Re: Atom feed refresh rates

2005-05-04 Thread Roger B.

 This is a myth perpetuated by cheapskate bloggers. There's no
 technical reason for it beyond I bought a lousy hosting package.

Graham: I disagree. In a time where referrer and trackback spam agents
are hammering servers everywhere, it's quite reasonable for aggregator
developers to exhibit restraint and not add to the burden that the
blogosphere has unintentionally created.

That's not to say that there's something necessarily wrong with an
aggregator that allows users to pull feeds every five minutes. If
you're building something for people who are going to be subscribing
to Gmail feeds or referrer logs (I'm subscribed to both in
Newzcrawler), then you have to cater to those needs.
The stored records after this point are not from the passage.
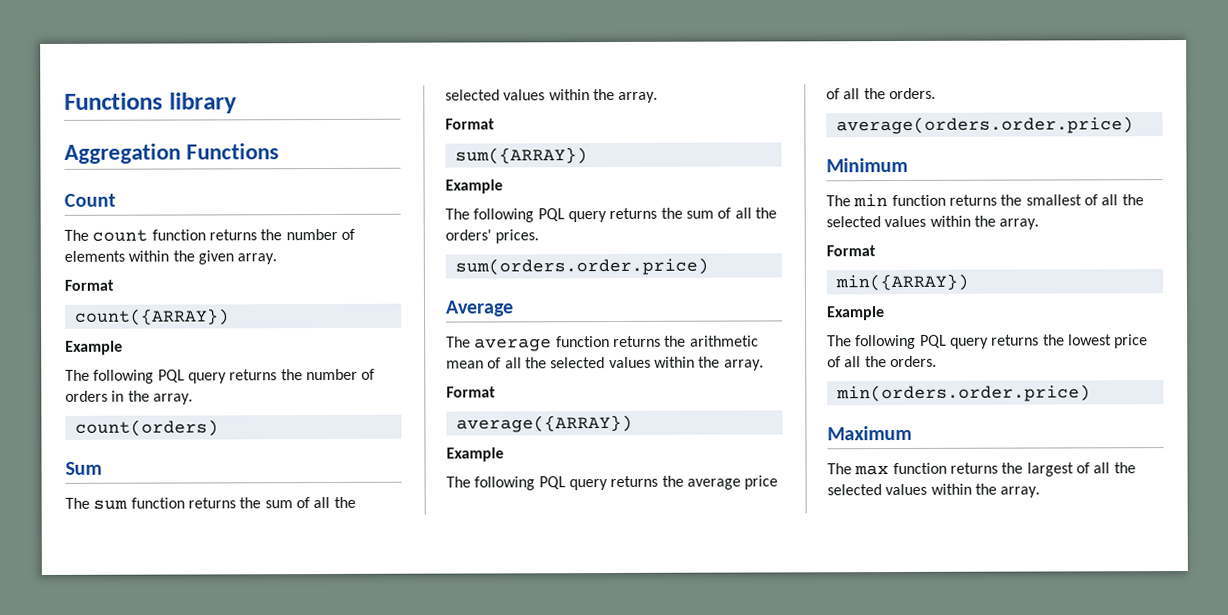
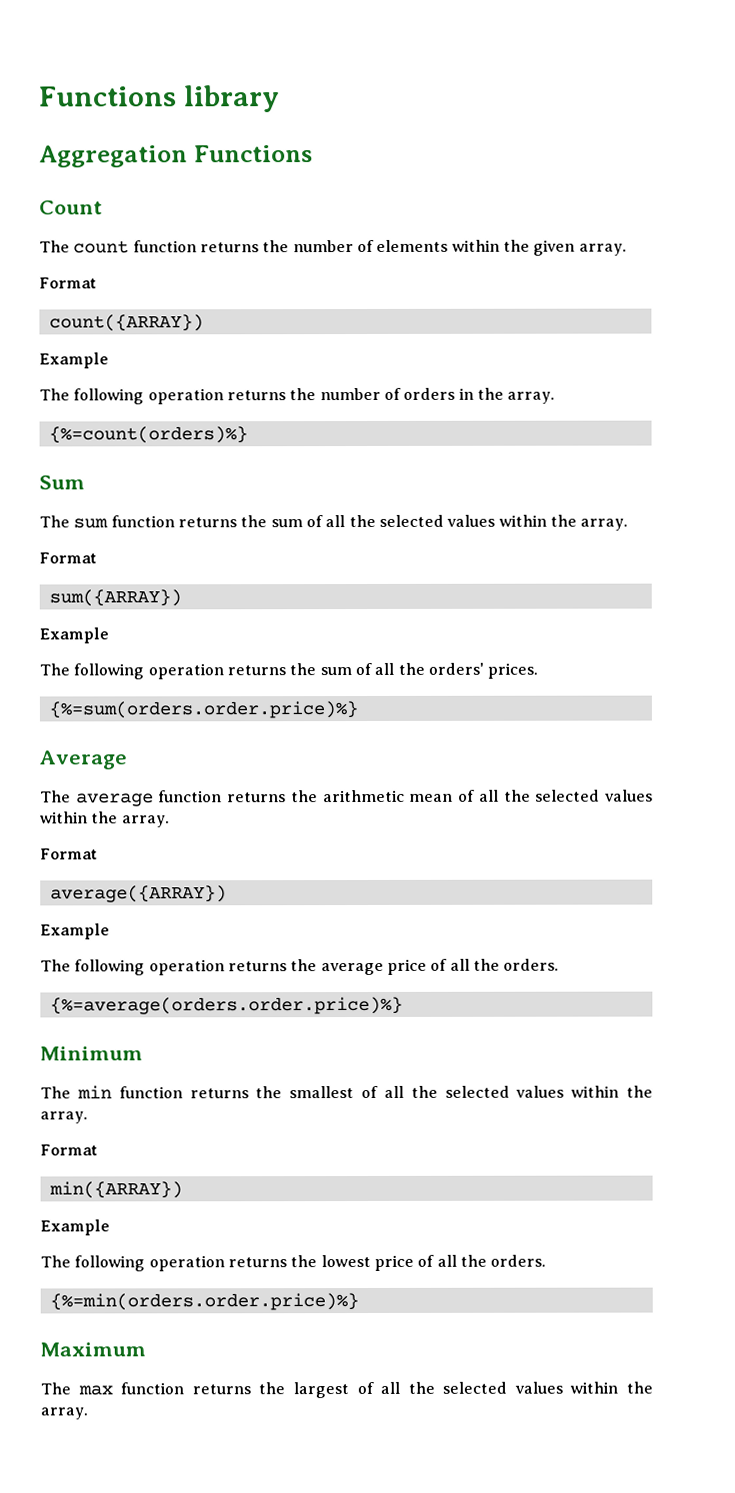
[157,369,227,384] PQL query -> [147,388,224,405] operation
[74,419,219,437] count(orders) -> [48,426,248,444] {%=count(orders)%}
[537,208,607,223] PQL query -> [147,663,224,680] operation
[454,257,709,276] sum(orders.order.price) -> [48,701,358,719] {%=sum(orders.order.price)%}
[538,476,608,491] PQL query -> [148,959,225,976] operation
[835,116,1134,135] average(orders.order.price) -> [49,996,403,1015] {%=average(orders.order.price)%}
[919,334,989,349] PQL query -> [148,1255,225,1272] operation
[835,384,1091,403] min(orders.order.price) -> [49,1293,359,1311] {%=min(orders.order.price)%}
The most anyone
can ask is that you provide reasonable defaults and leave it at that.

But I've got my own code set to limit refreshes to an hour or more,
and don't forsee changing it. It's the right thing for *me* to do.

--
Roger Benningfield



Re: Autodiscovery

2005-05-04 Thread fantasai
Arve Bersvendsen wrote:
On Wed, 04 May 2005 09:43:38 +0200, Eric Scheid  
[EMAIL PROTECTED] wrote:

instead of feed, consider updates, which gets closer to the gist 
of  the sense
No. To me 'Updates' signifies that something is 'updated'. Even posting  
new content falls outside of that definition.
That would signify updates to my document. If I'm linking to the
CNN news feed, or my-favorite-blog, that wouldn't be appropriate.
For this purpose, the syntax needs to signify that this is a feed,
that it needs to be handled as such.. and that there is no other
significant relationship between the document and the feed it links
to (unless otherwise specified).
~fantasai


Re: Autodiscovery

2005-05-04 Thread fantasai
Robert Sayre wrote:
On 5/4/05, fantasai [EMAIL PROTECTED] wrote:
Who's to say we can't overload it a little for this case?
You are not writing the HTML 4.01 spec, you're writing an autodiscovery
spec that takes advantage of the syntax *and semantics* given in HTML 4.
Your specification should be consistent with HTML 4, not contradictory
to it.
The autodiscovery spec is a reasonable interpretation of the *one
line* definition of the 'alternate' relation. It is not contradictory.
The definition of 'alternate' is not one line long on my screen, but
here's the first sentence of it:
 # Alternate
 #   Designates substitute versions for the document in which the link occurs.
 -- http://www.w3.org/TR/REC-html40/types.html#h-6.12
How is a link from the top of my homepage to my friend's weblog feed
designating a substitute version for the document in which the link
occurs?
Note that we are not arguing the semantics of the link element in
an Atom document, but the semantics of the link element in an HTML
document.
~fantasai


Re: Autodiscovery

2005-05-04 Thread Robert Sayre

On 5/4/05, fantasai [EMAIL PROTECTED] wrote:
 
 The definition of 'alternate' is not one line long on my screen, but
 here's the first sentence of it:
 
   # Alternate
   #   Designates substitute versions for the document in which the link 
 occurs.
 
   -- http://www.w3.org/TR/REC-html40/types.html#h-6.12
 
 How is a link from the top of my homepage to my friend's weblog feed
 designating a substitute version for the document in which the link
 occurs?

I don't know, but I'm not sure why you think that's what the
autodiscovery spec endorses. Is there some part of the spec that
endorses that? The autodiscovery spec is for use by UAs like Mozilla
and Safari that present little icons alerting the user to a feed
version of a page. Often, I never visit the page again, once I've
subscribed to the feed. The feed is a substitute.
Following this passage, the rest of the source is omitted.